# MichCal #2 Shay Goes Naked



## Dave Hottmann (Jan 2, 2008)

I never liked the MichCal #2 cab very much, even considered selling it and getting an open cab Shay. Instead I removed the cab and installed a Mogul roof with a "U" bracket that attaches to the boiler. I also installed Poplar decking. Years ago I got rid of the oil bunker and installed an Ida stack.


----------



## weaverc (Jan 2, 2008)

Dave,
Very nice conversion. I like it a lot.
What did you use for the fence to keep the wood in place?


----------



## RimfireJim (Mar 25, 2009)

Interesting changes, Dave. It's funny how different folk's tastes can be - I'm just the opposite: I don't care for the open cab and was happy to recently find a closed cab M-C #2 and I'm definitely keeping the oil bunker and straight stack. 

I have a copy of "Pino Grande - Logging Railroads of the Michagan-California Lumber Co." by R. S. Polkinghorn. There is a picture in there of #2 with a cab it had before the one used on the Accucraft model. Now _that _was an unattractive cab! (But not as bad as the shop-built one on their Porter - downright ugly.)


Jim


----------



## Jerry Barnes (Jan 2, 2008)

I'm with you Dave, like the open cab a LOT better, someone should do that to the 3 cylinder also, I really don't care for it's looks at all.


----------



## Jerry Barnes (Jan 2, 2008)

Sorry about the double post, site seems real slow today. Anyone else notice that?


----------



## Kurt Sykes (Feb 28, 2008)

Great job Dave,
I have always loved how you think out of the box.

Kurt


----------



## HMeinhold (Jan 2, 2008)

Dave, 
to make my open cab Shay really open cab, I made a new fuel tank and moved it to the back. I also build a smaller lubricator. Now the cab is less cluttered and truly "open". 
Regards


----------



## Garry Paine (Jan 2, 2008)

Dave, 

Love the look! It may inspire me to do mine. 

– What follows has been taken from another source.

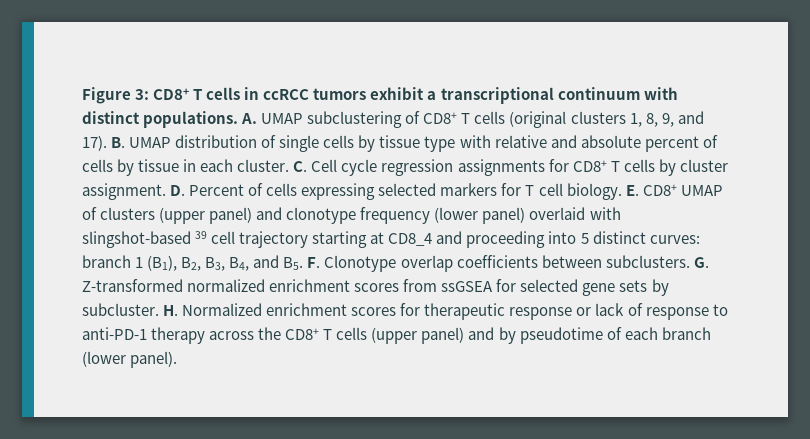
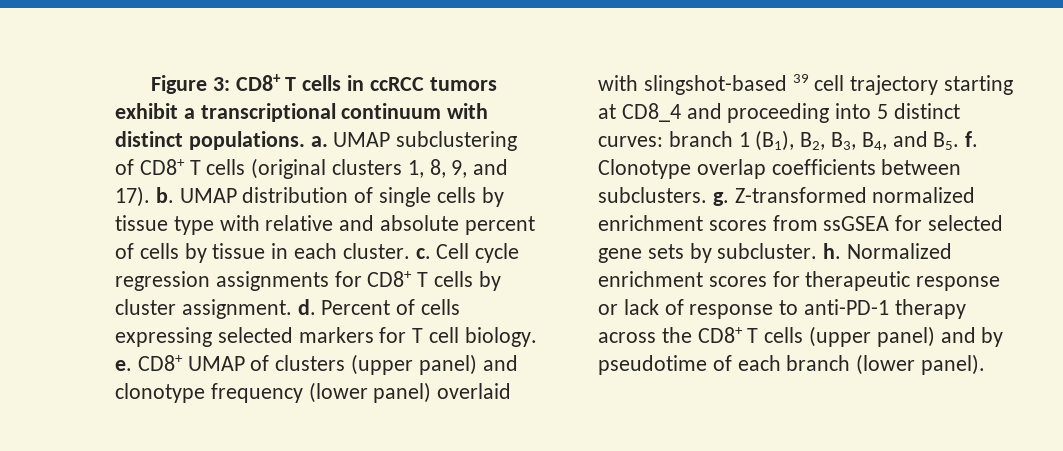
- CD8+ T cells in ccRCC tumors exhibit a transcriptional continuum with distinct populations. A. UMAP subclustering of CD8+ T cells (original clusters 1, 8, 9, and 17). B. UMAP distribution of single cells by tissue type with relative and absolute percent of cells by tissue in each cluster. C. Cell cycle regression assignments for CD8+ T cells by cluster assignment. D. Percent of cells expressing selected markers for T cell biology. E. CD8+ UMAP of clusters (upper panel) and clonotype frequency (lower panel) overlaid with slingshot-based 39 cell trajectory starting at CD8_4 and proceeding into 5 distinct curves:
+ CD8+ T cells in ccRCC tumors exhibit a transcriptional continuum with distinct populations. a. UMAP subclustering of CD8+ T cells (original clusters 1, 8, 9, and 17). b. UMAP distribution of single cells by tissue type with relative and absolute percent of cells by tissue in each cluster. c. Cell cycle regression assignments for CD8+ T cells by cluster assignment. d. Percent of cells expressing selected markers for T cell biology. e. CD8+ UMAP of clusters (upper panel) and clonotype frequency (lower panel) overlaid with slingshot-based 39 cell trajectory starting at CD8_4 and proceeding into 5 distinct curves:
- branch 1 (B1), B2, B3, B4, and B5. F. Clonotype overlap coefficients between subclusters. G. Z-transformed normalized enrichment scores from ssGSEA for selected gene sets by subcluster. H. Normalized enrichment scores for therapeutic response or lack of response to anti-PD-1 therapy across the CD8+ T cells (upper panel) and by pseudotime of each branch (lower panel).
+ branch 1 (B1), B2, B3, B4, and B5. f. Clonotype overlap coefficients between subclusters. g. Z-transformed normalized enrichment scores from ssGSEA for selected gene sets by subcluster. h. Normalized enrichment scores for therapeutic response or lack of response to anti-PD-1 therapy across the CD8+ T cells (upper panel) and by pseudotime of each branch (lower panel).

And just think, I can tell my wife I need a mogul roof, buy a mogul, and then explain the packaging... 

Garrett


----------



## Dave Hottmann (Jan 2, 2008)

Carl,

The fence is K&S sheet that is cut into 2.5mm strips and soft soldered together. It was a royal pain but worth it in the end.



Here's a picture before the wood decking.


----------



## cabforward (Feb 18, 2008)

Dave 
what thickness is the poplar that you used? 
Did you mill it yourself or buy it in the strips? 
Thanks 
matt


----------



## Mark Scrivener (Jan 7, 2008)

And what did you put under the wood decking? I've been toying with the idea of installing wood decking, but was concerned it might be to fragile unless I made it way to thick or put something under it.


----------



## Dave Hottmann (Jan 2, 2008)

Matt and Mark, 

The decking planks are .375" X .070". These were scrap pieces left over from making a 1:24 circus train. I cut 1X6 poplar boards from Home Depot on a table saw with an 80 tooth blade. On the naked Shay I stained the poplar with a dark mahogony stain and sealed it with boiled linseed oil. The decking has no support under it except for where it is bolted to the cross members with 2-56 brass bolts. The steps on the sides are a little weak where they bolt to the decking.


----------



## Mark Scrivener (Jan 7, 2008)

Thanks Dave! Wood decking has been on my to do list for some time. Might have to cut some wood this weekend...


----------



## weaverc (Jan 2, 2008)

Dave,
I couldn't help myself. Like you, I did not like the oil tank and had planned on somehow converting to a coal bunker. But when I saw your wood burner, I had to have one. I finished the conversion in about 4 hours including painting. 

It turns out that I had a left over fence from a Roundhouse William tender kit and cut it and resoldered it to size. I raised the water filler tube and cap to be level with the top of the fence. I decided to keep the rear light on mine since it was already wired to work in reverse. I had to fabricate a brass stand and mount for it. I have yet to locate a wood burning balloon stack, but am hot on the trail. That's next. I may keep the wooden cab I have and not go bare, but I haven't decided on that yet. So far, I like it as it is except for the stack.


----------



## Steve Shyvers (Jan 2, 2008)

For a wood-burning balloon stack how about making one from a brass doorknob?. It may be hard to claim absolute adherence to a prototype, but on the other hand there were dozens of patented stacks available way back when. Then, too, the company's own shop might have made something from materials on hand. 

Steve


----------



## Dave Hottmann (Jan 2, 2008)

My brass door knobs are a bit too big. Who knows, maybe there is a cabinet knob out there that's waiting to become a stack.


----------



## Dwight Ennis (Jan 2, 2008)

Carl - Accucraft had a bunch of Radley-Hunter stacks made up to replace the faulty ones on the NCNG 4-4-0's. You might give Cliff a call... maybe they'll sell you one.


----------



## weaverc (Jan 2, 2008)

Dwight,
Thanks. Cliff was able to find a diamond stack for me. I've ordered it already.


----------